Australian PM Scott Morrison attends the 2020 ecumenical mass at Canberra’s Presbyterian Church of St Andrew in February (Photo: Tracey Nearmy/Getty Images)

But New Zealand’s MMP electoral system, encouraging niche parties, has fostered a succession of conservative Christian or Christian-inflected parties, some of which briefly thrived (remember United Future?). For all the dreams of a unified “Christian vote”, such parties seldom hit the 5% threshold and tend to fragment and fizzle.

The latest, New Conservatives, is unlikely to win seats; but, as Collins warned, might “waste” votes (take them away from National). 

Her newly prominent Anglicanism has been widely interpreted as a welcoming signal to voters tempted further right. Collins, who describes herself as a liberal Anglican who only “sometimes” attends church, sees her support for both abortion and legalised euthanasia as “entirely consistent” with her faith; so she won’t find much common ground on the New Conservatives’ culture wars topics.

Instead, religious allusions allow a politician to hark back to a seemingly more settled time when Christians made up a comfortable majority. 

It’s a risky strategy. For one thing, it can send a worrying message to those who were never part of that majority. 

Take Collins’ assurance that going to church “is a good thing for everyone”. Everyone? What about the 6% of New Zealanders who identify with a religion other than Christianity?

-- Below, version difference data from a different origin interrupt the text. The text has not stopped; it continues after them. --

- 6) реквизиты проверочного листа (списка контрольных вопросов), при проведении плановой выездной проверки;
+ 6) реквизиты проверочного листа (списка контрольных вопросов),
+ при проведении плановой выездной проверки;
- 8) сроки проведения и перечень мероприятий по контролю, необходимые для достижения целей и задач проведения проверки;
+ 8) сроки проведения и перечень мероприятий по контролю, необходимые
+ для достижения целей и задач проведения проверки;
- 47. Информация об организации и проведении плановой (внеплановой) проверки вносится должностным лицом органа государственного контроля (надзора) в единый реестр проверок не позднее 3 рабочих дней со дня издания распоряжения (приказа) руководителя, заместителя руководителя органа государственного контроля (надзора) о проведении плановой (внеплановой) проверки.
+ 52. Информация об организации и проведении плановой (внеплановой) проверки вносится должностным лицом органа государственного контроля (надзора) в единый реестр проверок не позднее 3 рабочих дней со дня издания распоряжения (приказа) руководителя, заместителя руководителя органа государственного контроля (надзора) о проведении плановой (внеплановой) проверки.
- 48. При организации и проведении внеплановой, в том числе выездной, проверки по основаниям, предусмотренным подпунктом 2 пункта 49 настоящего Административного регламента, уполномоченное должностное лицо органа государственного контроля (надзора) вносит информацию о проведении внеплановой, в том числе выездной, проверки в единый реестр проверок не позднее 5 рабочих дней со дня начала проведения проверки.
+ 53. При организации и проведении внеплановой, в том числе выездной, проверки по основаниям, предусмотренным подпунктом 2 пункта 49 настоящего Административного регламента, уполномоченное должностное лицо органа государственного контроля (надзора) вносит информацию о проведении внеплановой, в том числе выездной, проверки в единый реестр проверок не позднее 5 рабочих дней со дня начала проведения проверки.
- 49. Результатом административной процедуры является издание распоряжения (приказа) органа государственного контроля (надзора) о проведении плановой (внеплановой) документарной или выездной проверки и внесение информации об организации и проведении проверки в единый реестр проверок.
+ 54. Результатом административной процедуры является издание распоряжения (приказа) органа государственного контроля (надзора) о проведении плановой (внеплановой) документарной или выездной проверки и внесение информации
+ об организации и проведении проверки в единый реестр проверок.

So what’s the alternative? Leaders praying, or dropping religious allusions, often produces calls to “keep religion out of politics”, implying that politicians should self-censor their religious views.

Such a solution seems undemocratic – why should religious people uniquely have to keep out of public debate, or else keep their deepest motivations quiet? Furthermore, putting some motivations (religious ones) out of view and therefore beyond the scope of public debate might even be dangerous. At the very least, telling politicians to keep their religious views quiet seems like telling them they have to be disingenuous or dishonest.

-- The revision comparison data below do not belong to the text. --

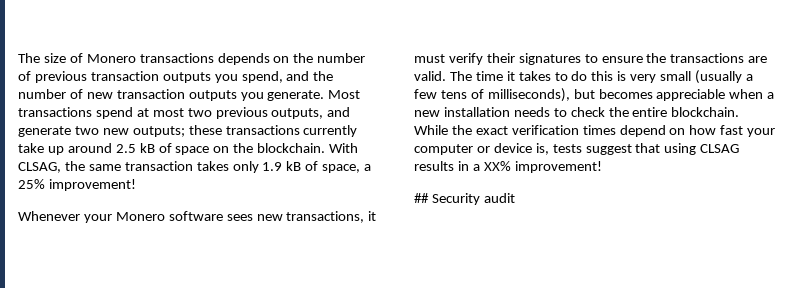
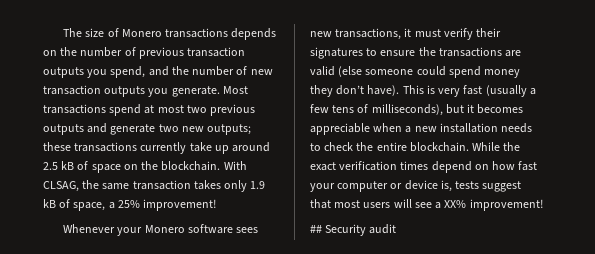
- Most transactions spend at most two previous outputs, and generate two new outputs; these transactions currently take up around 2.5 kB of space on the blockchain.
+ Most transactions spend at most two previous outputs and generate two new outputs; these transactions currently take up around 2.5 kB of space on the blockchain.
- Whenever your Monero software sees new transactions, it must verify their signatures to ensure the transactions are valid. The time it takes to do this is very small (usually a few tens of milliseconds), but becomes appreciable when a new installation needs to check the entire blockchain.
+ Whenever your Monero software sees new transactions, it must verify their signatures to ensure the transactions are valid (else someone could spend money they don’t have). This is very fast (usually a few tens of milliseconds), but it becomes appreciable when a new installation needs to check the entire blockchain.
- While the exact verification times depend on how fast your computer or device is, tests suggest that using CLSAG results in a XX% improvement!
+ While the exact verification times depend on how fast your computer or device is, tests suggest that most users will see a XX% improvement!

Donald Trump holds up a Bible outside St John’s Episcopal church in Washington DC on June 1 (Photo: BRENDAN SMIALOWSKI/AFP via Getty Images)

And when religion is treated as ripe for political symbolism, but too private and personal for questioning or debate, it easily lends itself to dog-whistle politics. The extreme version is Donald Trump, happy to brandish a Bible but replying it’s “too personal” when asked to cite a favourite verse. Instead, his Christianity signals white nationalism.

As I’ve argued elsewhere, we should treat religion as we do other aspects of political debate. If leaders want to bring it up, fine. But, having done so, it’s a bit much to then refuse to discuss it further. Just like we ask them to explain other important things such as their economic theories, party ideology, voters should expect them to explain where their religious stance comes from, and how it fits into their politics.

Collins herself did so in relation to abortion and euthanasia. Indeed, in international comparison, New Zealand’s election campaign looks refreshingly civilised. These days, that feels like a miracle.